Top 10 albums of 2010

A little belated, but here they are. Enjoy!


1) Lissie - Catching A Tiger

In a year of grandiose 'masterpieces', this unassuming little record quietly became my go-to album. Illinois hippy-chick Lissie Maurus inhabits her material completely. Her ad-libs are so perfectly delivered that they become inseparable from the body of the songs. And what great songs: Torn from the Californian country-rock handbook, drawing on the best of The Byrds and Fleetwood Mac, and moulded for the 21st Century by Kings Of Leon producer Jacquire King. Stand-out tracks When I'm Alone and In Sleep could never claim to be original, but they were drenched in melody and so alive they had a pulse. A stunning debut.


2) Robyn - Body Talk

Six months, three albums, one Grammy nomination, dozens of five star reviews and only one bad song. It was the project that had everything except an audience. Still, those who sought out Robyn Carlsson's Swedish pop odyssey fell utterly in love with it. And who could blame them?


3) Scissor Sisters - Night Work

A glance through the tracklisting tells you what to expect from Scissor Sisters' third album: Sex And Violence, Skin Tight, Harder You Get. Back on filthy form after the vaudeville tripe of Ta-Dah!, Night Work is an album of sleek, hard, sexy disco. A celebration of the freaks who come out to play after dark, it allowed Jake Shears the chance to roleplay dozens of seedy characters, the timbre and cadence of his voice changing on every track like a method actor. Perfectly sequenced and eminently danceworthy, it also contained - on Whole New Way - the year's least subtle metaphor for anal sex. So that was nice.


4) Arcade Fire - The Suburbs

Like Scissor Sisters, Arcade Fire escaped the drab surroundings of their upbringing through music. But while the New Yorkers ran off to an "opiate utopia", the Canucks prodded and poked at their past, trying to make sense of it all. The Suburbs is about the geography of suburbia, and the impermanence of modern life. "All of the houses they built in the Seventies finally fall... It meant nothing at all," pines Win Butler on the title track.

The Suburbs is also the record where Arcade Fire discovered the spaces between the notes, the claustrophobic bombast of their first two records giving way to something more expansive and thoughtful. Having all that space to think gave the lyrics greater impact, too.

The top of most critics' end-of-year lists, it would have done the same here if it was just 10 minutes shorter.
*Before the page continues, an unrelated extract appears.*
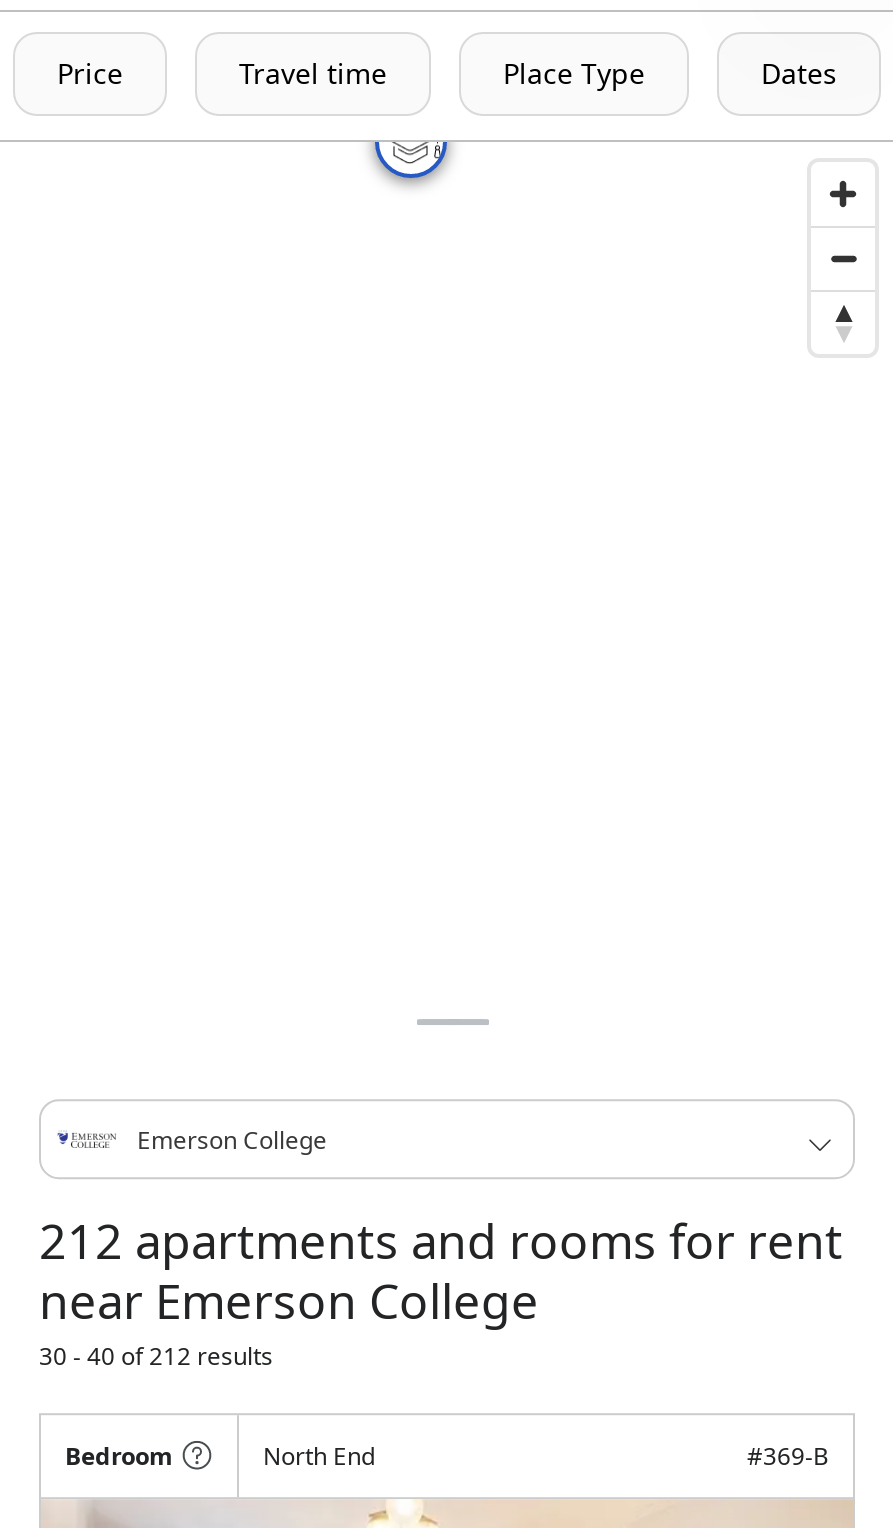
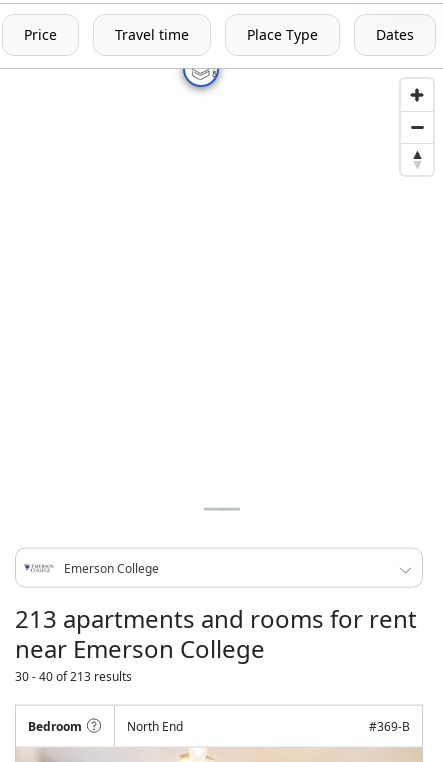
- 212 apartments and rooms for rent
+ 213 apartments and rooms for rent

- 30 - 40 of 212 results
+ 30 - 40 of 213 results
5) Marina And The Diamonds - The Family Jewels

Its a tricky thing to be a pop singer with artistic aspirations. Too much of the throaty yelping and people steer clear of you like the shouty racist lady at the back of the bus. Too little, and people dismiss you as a disposable pop confection. Marina never quite got the balance right, veering wildly between bonkers balladry (I Am Not A Robot) and balls-out chartbusters (Oh No!). It didn't help that her lyrics often read like they'd been lifted straight out of "Opinions For Teenage Girls - For Dummies". Regardless, those who persevered - and thank goodness there were thousands of us - were rewarded with an album rich in melodic invention, musical dexterity and surprising vulnerability. The Family Jewels, indeed.


6) Vampire Weekend - Contra

Less direct than their debut, Vampire Weekend's sophomore album nonetheless had more heart. At least, I think it did. It's hard to be sure what Ezra Koenig is on about half the time ("fake Philly cheesecake but you use real toothpaste" - eh?). Still, the melodies, the trickling guitar riffs and - above all - the frenetic, polyrhythmic drumming are like nothing else. When they inevitably grow up and turn into Sting, let's remember them like this.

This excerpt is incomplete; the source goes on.